Since I've started writing about asthma three years ago my asthma has been perfect.  This has meant that much of what I write on this asthma blog  has been based on asthma memories.  Yet that all came to an end last weekend at hunting camp.

It had been so long since I had a really severe asthma attack I started to feel like an Invincible Asthmatic, or one who feels he's never going to have that really bad asthma attack again.  It's simply not going to happen.  He's sees his asthma doctor regularly, takes all the best asthma medicines correctly, and has very good control of his asthma.

So then his asthma becomes under such great control that he decides he can live a completely normal life.  In my family, normal for a guy is going to hunting camp with the guys and having some fun.  Normal is not packing your own sheets and pillows and using whatever is in the cabin.

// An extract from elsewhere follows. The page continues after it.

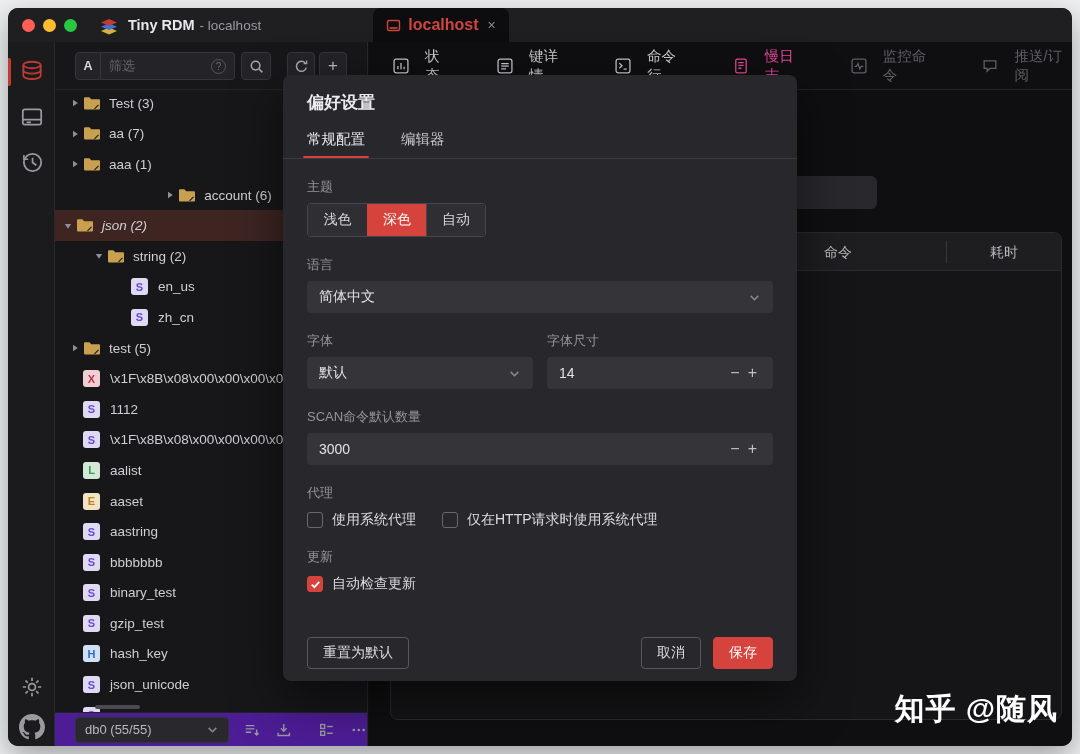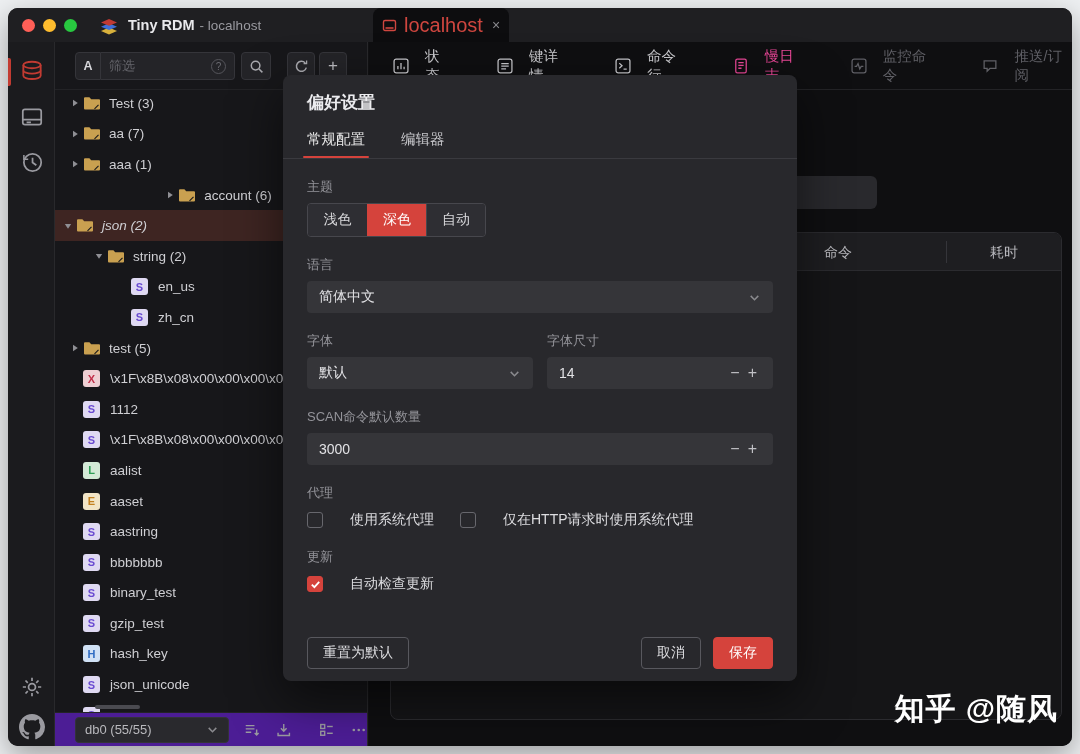"localhost" .tab-label { font-size: 20px -> 16px; font-weight: normal -> bold }
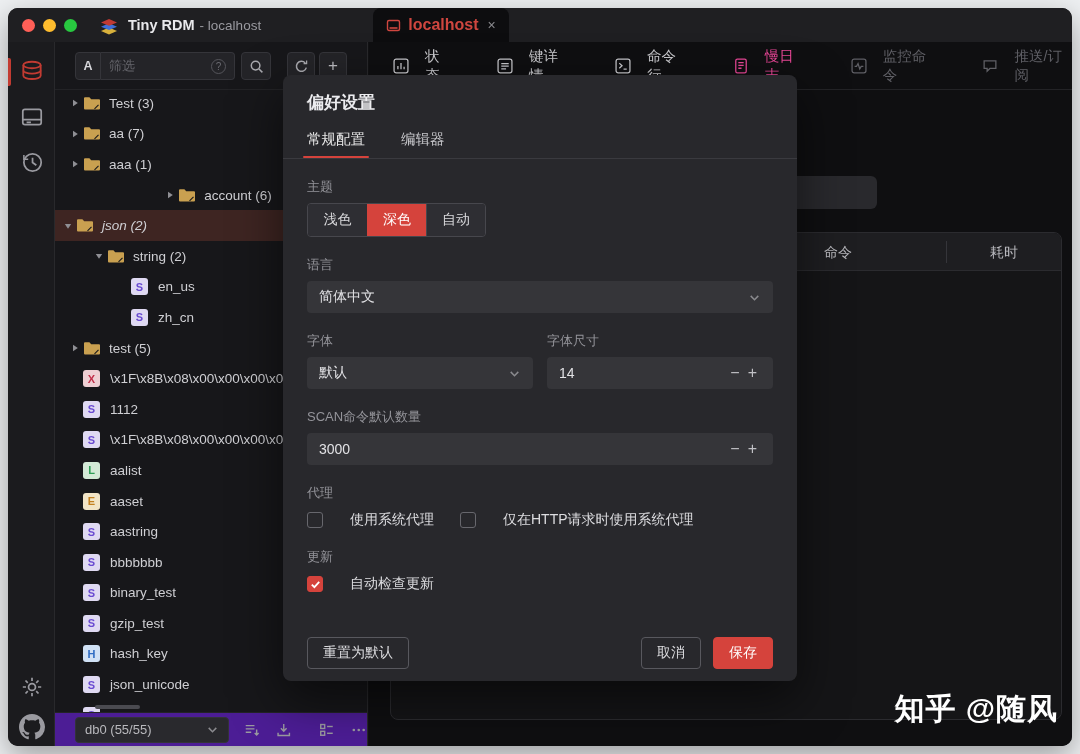"使用系统代理" .check { gap: 27px -> 9px }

Then when you're done having fun you sleep in the dusty and musty cabin, the same place where the guys smoke their cigars.

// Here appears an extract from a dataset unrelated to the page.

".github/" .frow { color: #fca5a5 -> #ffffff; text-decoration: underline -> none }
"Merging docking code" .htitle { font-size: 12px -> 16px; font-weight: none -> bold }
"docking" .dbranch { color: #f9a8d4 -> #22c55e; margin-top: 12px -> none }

Yes, that's what I did.  I drank a few beers -- not toooo many, yet just enough so I didn't want to risk driving -- and observed as a huge stack of wood was burned. Every guy at camp stood around the fire, and the fire burned so bright that you could see the faces of everyone, and you could see as far back as the cabin as well as you might at noon.

I stood by the fire until there was nothing left but red and blue flames amid hot coals.  It was a great fire, and as the crowd of guys filtered away toward the cabin, me and three of my brothers hung around the pile of smoking ash for quite some time.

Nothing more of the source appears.